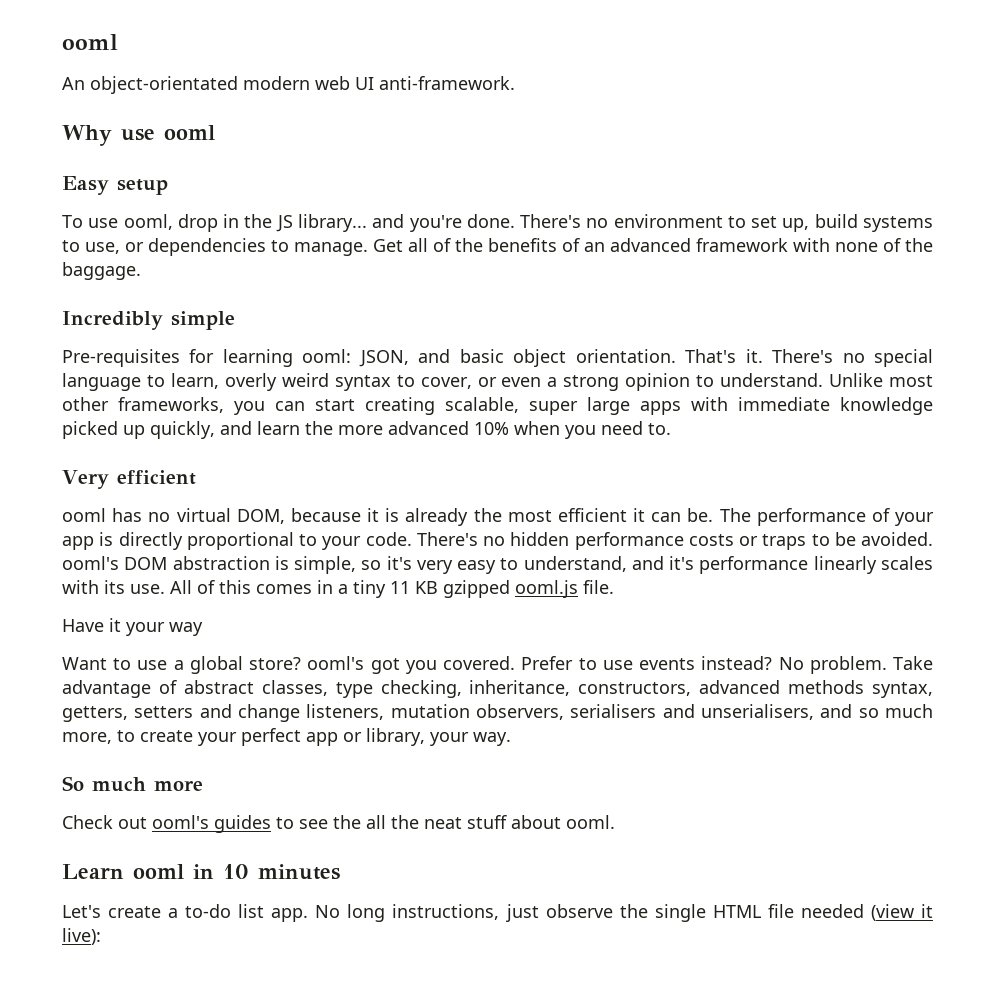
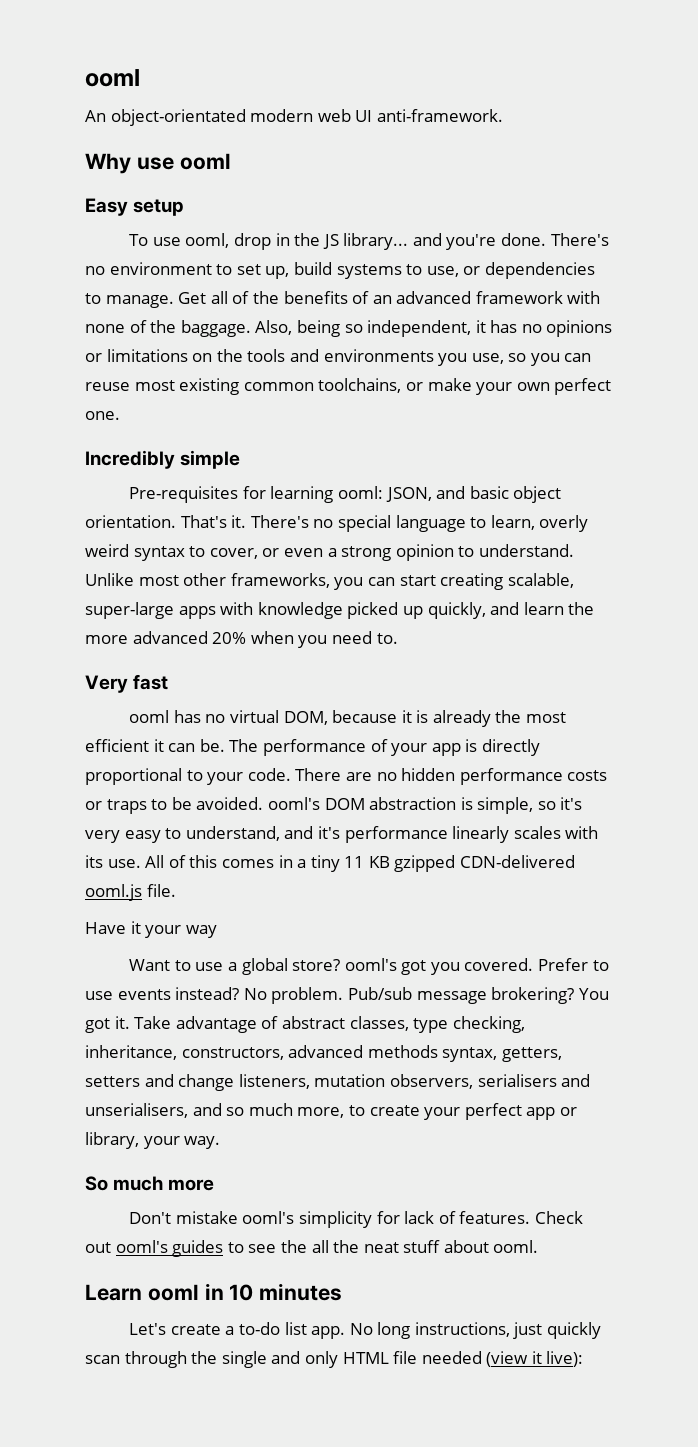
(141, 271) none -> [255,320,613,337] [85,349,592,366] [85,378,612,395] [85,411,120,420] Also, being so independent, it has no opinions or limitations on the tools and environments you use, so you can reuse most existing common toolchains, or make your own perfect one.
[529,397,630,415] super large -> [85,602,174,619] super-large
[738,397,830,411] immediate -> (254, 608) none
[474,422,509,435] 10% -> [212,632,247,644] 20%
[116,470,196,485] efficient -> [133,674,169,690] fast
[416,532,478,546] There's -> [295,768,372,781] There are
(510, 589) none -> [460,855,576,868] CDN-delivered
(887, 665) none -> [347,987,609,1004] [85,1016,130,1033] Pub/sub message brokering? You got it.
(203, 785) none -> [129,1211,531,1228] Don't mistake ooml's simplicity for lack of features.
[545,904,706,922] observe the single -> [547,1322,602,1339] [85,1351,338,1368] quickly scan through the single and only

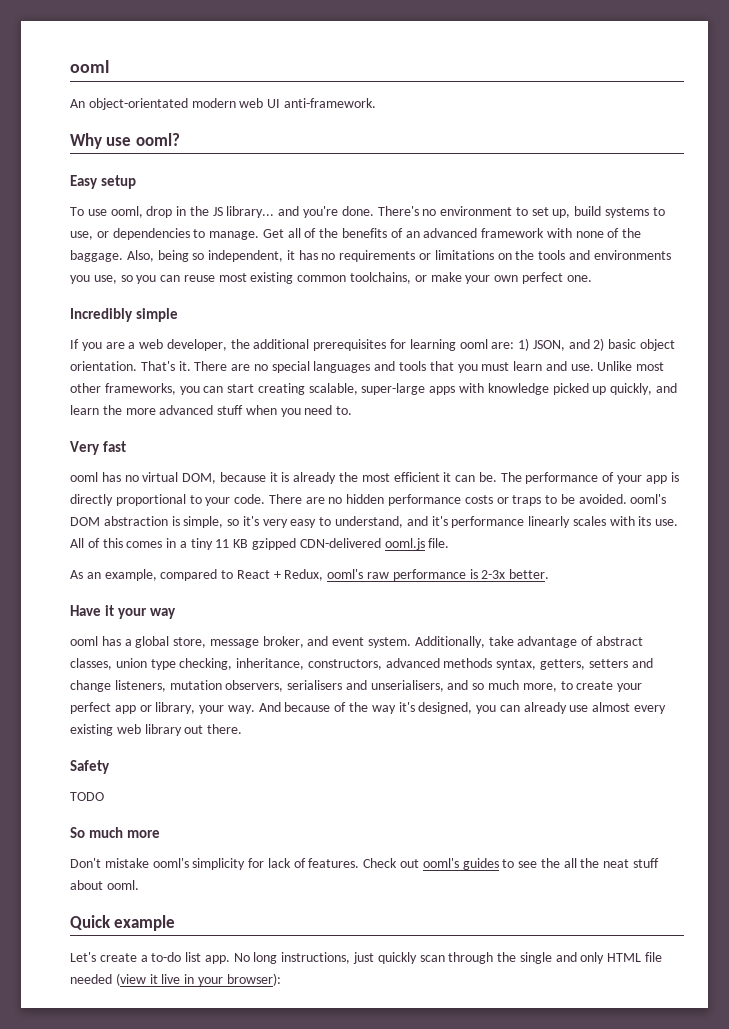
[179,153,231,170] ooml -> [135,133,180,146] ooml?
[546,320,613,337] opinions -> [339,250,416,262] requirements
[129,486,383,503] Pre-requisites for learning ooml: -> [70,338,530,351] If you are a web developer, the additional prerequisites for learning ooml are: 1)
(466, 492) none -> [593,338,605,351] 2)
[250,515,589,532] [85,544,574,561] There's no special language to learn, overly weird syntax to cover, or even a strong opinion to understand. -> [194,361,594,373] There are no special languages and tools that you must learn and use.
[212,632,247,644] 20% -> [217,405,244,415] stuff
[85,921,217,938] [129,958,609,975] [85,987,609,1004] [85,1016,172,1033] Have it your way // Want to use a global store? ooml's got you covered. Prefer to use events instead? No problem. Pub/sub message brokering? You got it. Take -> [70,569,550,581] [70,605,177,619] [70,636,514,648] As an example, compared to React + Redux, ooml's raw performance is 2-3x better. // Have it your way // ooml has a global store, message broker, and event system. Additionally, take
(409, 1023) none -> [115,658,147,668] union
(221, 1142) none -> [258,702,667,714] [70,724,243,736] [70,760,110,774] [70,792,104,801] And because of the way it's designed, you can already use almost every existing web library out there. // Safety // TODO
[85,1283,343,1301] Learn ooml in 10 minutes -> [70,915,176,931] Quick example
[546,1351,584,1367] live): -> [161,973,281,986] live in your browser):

== Assignment ==
Retype only the lines above between the line with "[179,153,231,170] ooml ->" and the line with "[212,632,247,644] 20% ->", counting those two lines as well, and keep every character as it is.

== The completed task ==
[179,153,231,170] ooml -> [135,133,180,146] ooml?
[546,320,613,337] opinions -> [339,250,416,262] requirements
[129,486,383,503] Pre-requisites for learning ooml: -> [70,338,530,351] If you are a web developer, the additional prerequisites for learning ooml are: 1)
(466, 492) none -> [593,338,605,351] 2)
[250,515,589,532] [85,544,574,561] There's no special language to learn, overly weird syntax to cover, or even a strong opinion to understand. -> [194,361,594,373] There are no special languages and tools that you must learn and use.
[212,632,247,644] 20% -> [217,405,244,415] stuff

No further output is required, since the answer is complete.